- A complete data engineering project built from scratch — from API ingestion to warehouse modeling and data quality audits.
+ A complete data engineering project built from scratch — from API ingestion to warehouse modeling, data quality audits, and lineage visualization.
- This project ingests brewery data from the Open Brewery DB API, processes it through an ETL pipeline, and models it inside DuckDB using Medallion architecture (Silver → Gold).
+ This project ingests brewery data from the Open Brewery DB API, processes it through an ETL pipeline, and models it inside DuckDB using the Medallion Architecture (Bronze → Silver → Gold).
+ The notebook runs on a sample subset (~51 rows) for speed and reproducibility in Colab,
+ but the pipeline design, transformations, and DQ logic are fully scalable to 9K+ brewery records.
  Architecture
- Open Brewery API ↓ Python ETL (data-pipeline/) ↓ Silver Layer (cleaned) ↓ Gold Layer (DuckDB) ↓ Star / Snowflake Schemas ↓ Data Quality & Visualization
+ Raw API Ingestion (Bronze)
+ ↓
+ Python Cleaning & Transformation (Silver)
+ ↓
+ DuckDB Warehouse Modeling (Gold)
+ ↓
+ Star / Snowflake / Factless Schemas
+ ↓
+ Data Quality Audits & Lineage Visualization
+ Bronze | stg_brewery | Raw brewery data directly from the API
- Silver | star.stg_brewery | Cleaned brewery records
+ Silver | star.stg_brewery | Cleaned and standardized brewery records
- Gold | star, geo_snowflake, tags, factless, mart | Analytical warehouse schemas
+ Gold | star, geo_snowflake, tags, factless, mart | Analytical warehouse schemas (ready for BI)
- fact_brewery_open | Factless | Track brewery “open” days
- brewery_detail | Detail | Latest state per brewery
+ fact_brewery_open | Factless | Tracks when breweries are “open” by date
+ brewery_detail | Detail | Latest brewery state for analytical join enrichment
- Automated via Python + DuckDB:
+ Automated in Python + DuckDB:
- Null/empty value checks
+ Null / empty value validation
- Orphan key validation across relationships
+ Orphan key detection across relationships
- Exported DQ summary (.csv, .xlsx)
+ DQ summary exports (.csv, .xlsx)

☆ ☆ ☆

■ TASK REQUIREMENTS
Using the listing above, show each line holding the string "built".

■ SOLUTION BELOW
- A complete data engineering project built from scratch — from API ingestion to warehouse modeling and data quality audits.
+ A complete data engineering project built from scratch — from API ingestion to warehouse modeling, data quality audits, and lineage visualization.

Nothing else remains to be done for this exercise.